The second part of this study focused on the use of different straw types. The substrate was based on wheat straw, which is proven to be the best and the most commonly used for Agaricus mushroom cultivation, since it maintains its structure during the composting process [52,53]. However, Norwegian corn production is mostly based on barley, wheat, and oat; thus, there was natural to focus in our research on native corn straws of barley and oat on top of wheat. The addition of barley was from 25% to 60%, whereas oat addition ranged from 15% up to 40% (DM of substrates).

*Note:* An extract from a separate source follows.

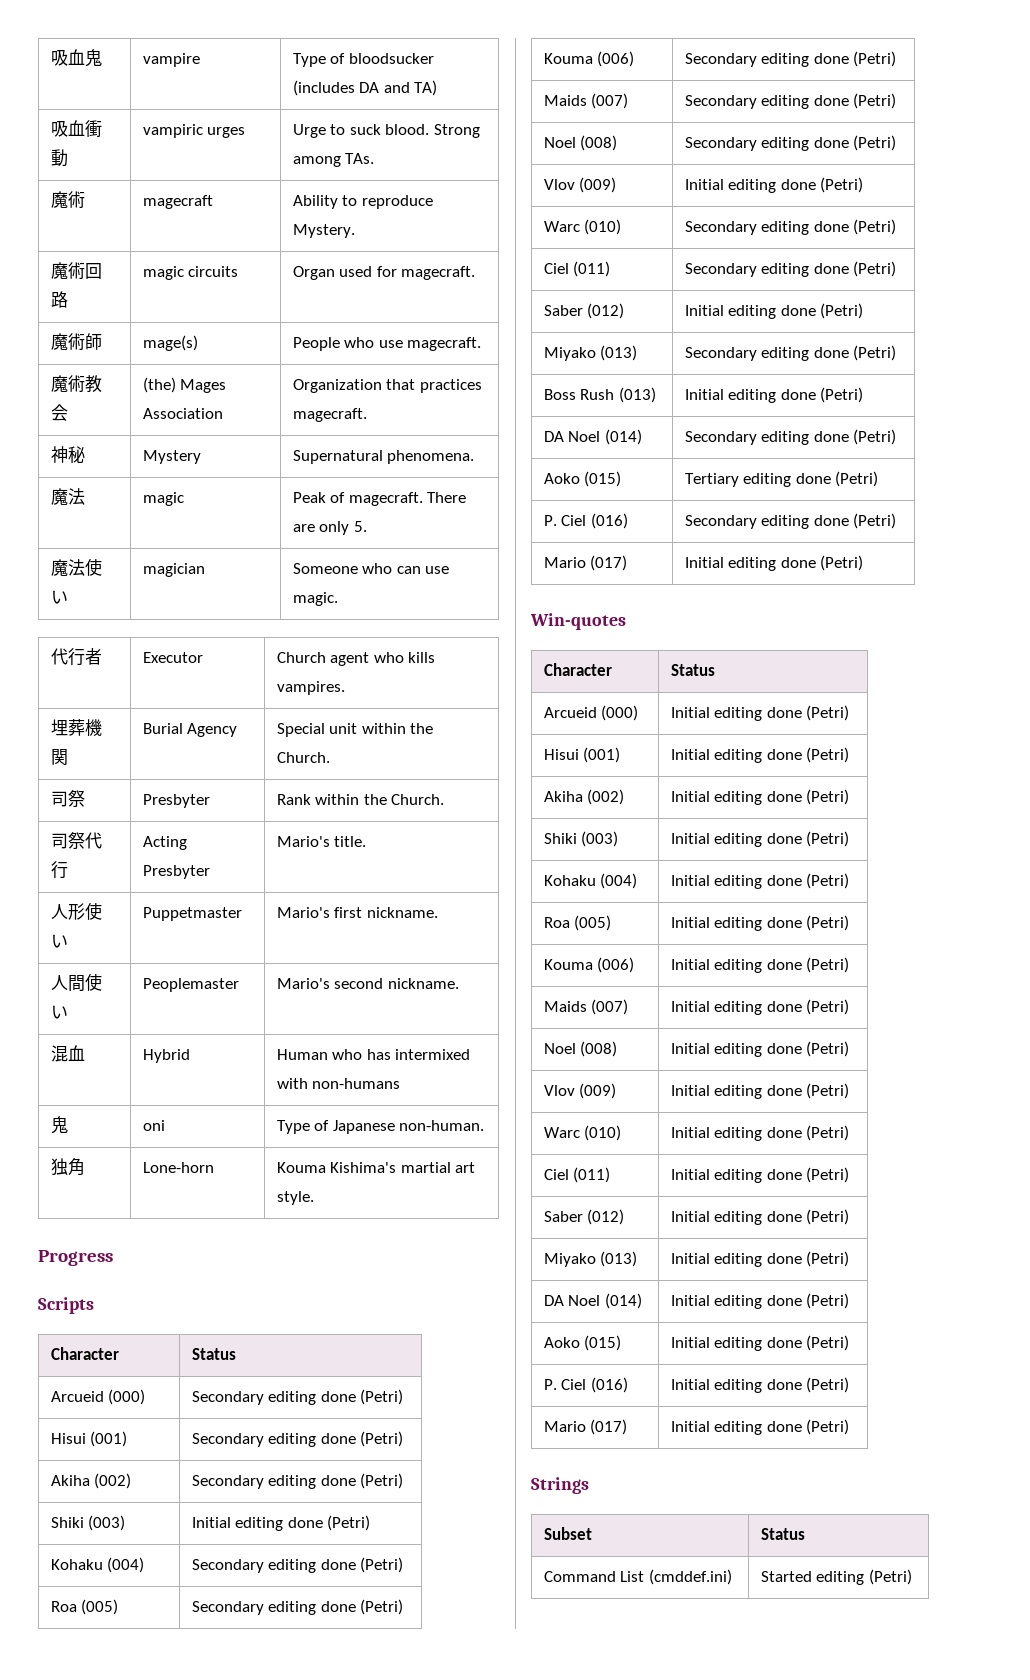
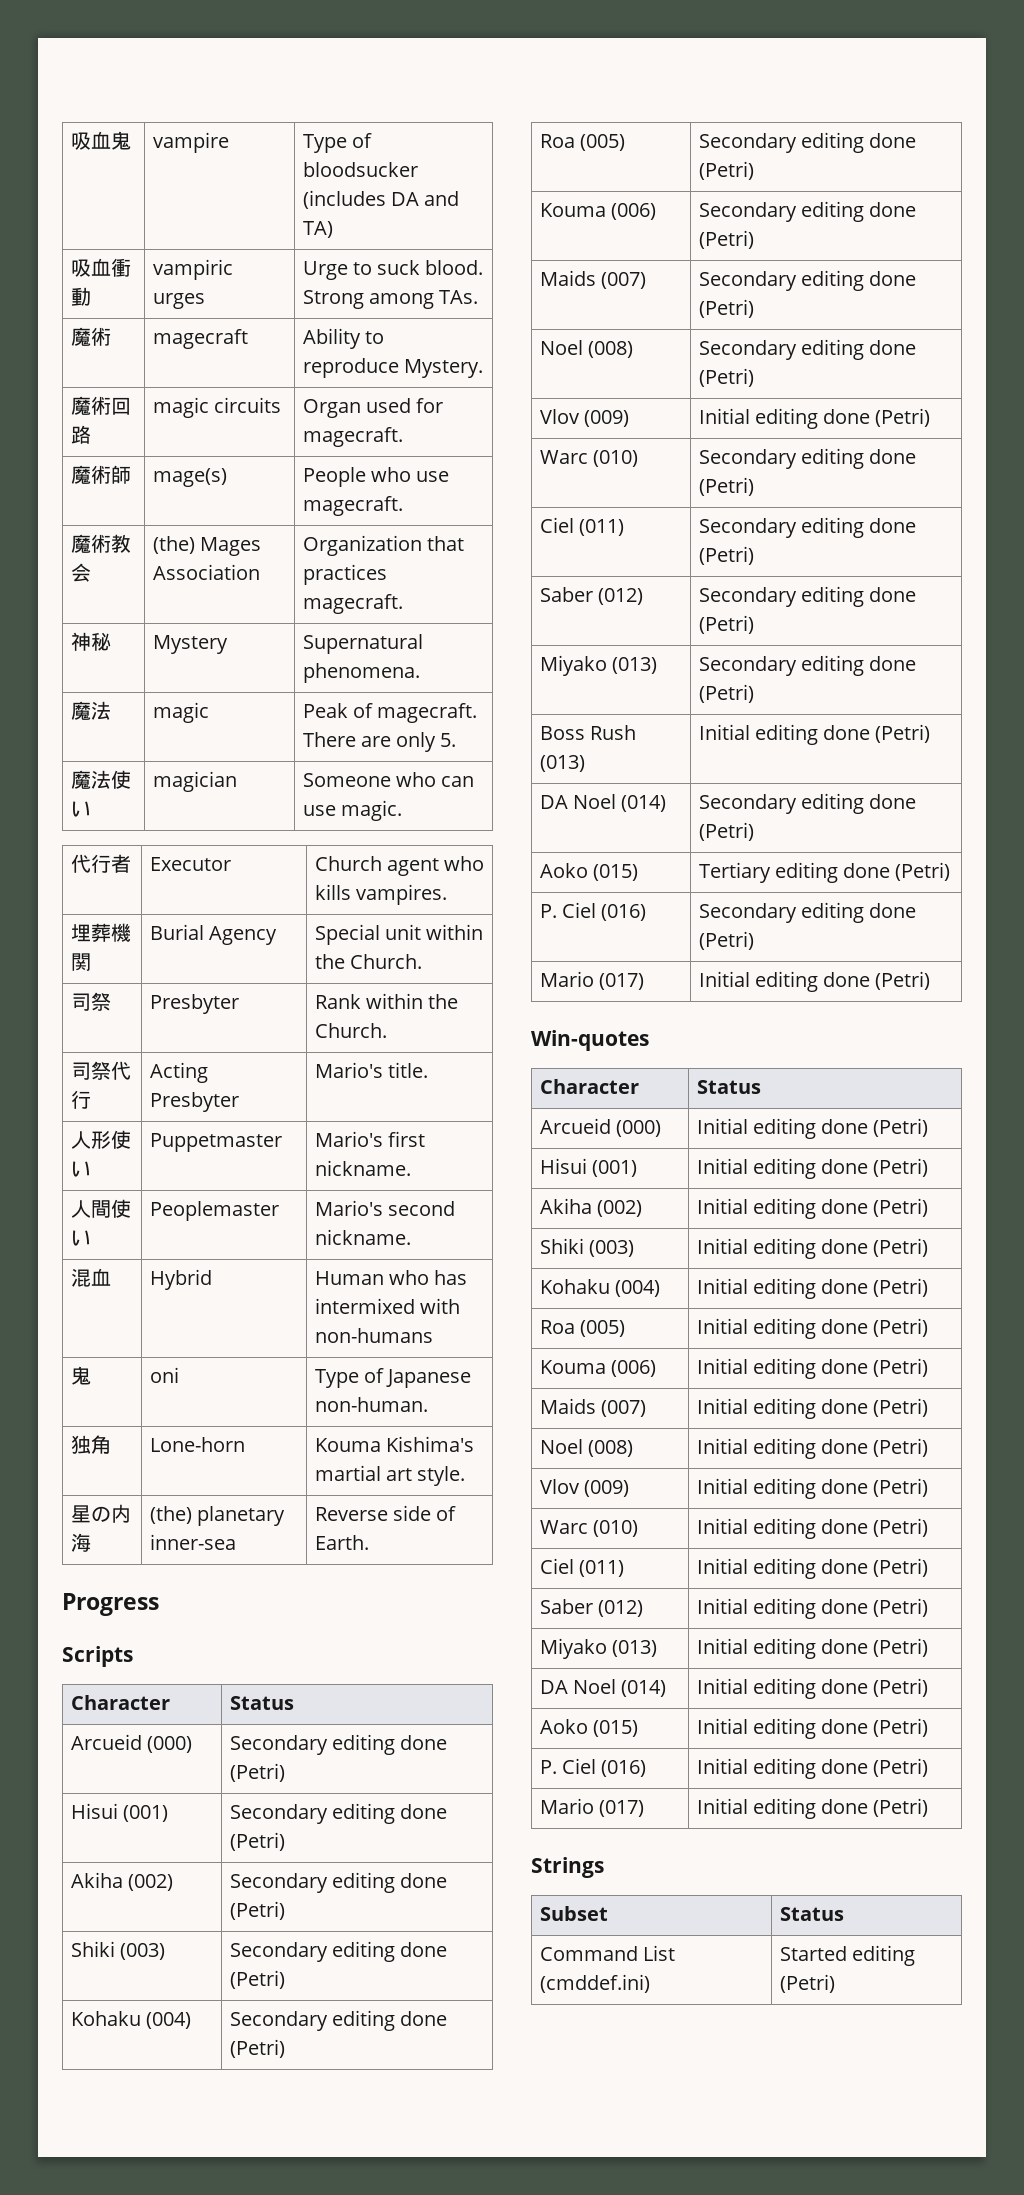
(314, 1198) none -> [70,1504,131,1523] [70,1533,91,1552] [149,1506,285,1526] [149,1534,236,1550] [314,1505,457,1521] [314,1535,369,1550] // 星の内海 | (the) planetary inner-sea | Reverse side of Earth.
[191,1517,231,1528] Initial -> [229,1942,328,1962] Secondary
[684,305,724,316] Initial -> [698,587,797,607] Secondary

Like in Experiment 1, all substrates were aiming for similar initial DM content, ±25–30%. Furthermore, those substrates using straw mixtures were quite easy to work with (like in Experiment 1), although barley straw stalk structure was harder and digestate soaked thorough it; whereas oat straw stalk, softer from origin, soaked with digestate quicker with a tendency to create lumps. Therefore, mixed straw substrates required additional mixing and soaking. In the experiment, we used native varieties: barley “Thermus”, oat “Hurdal”, and wheat “Mirakel”. According to NORSOK [54] Norwegian cereal breeding aims to develop varieties with high yields, strong straw and resistance to fungal diseases and weather extremes, which would explain the difficulties in mixing of substrates.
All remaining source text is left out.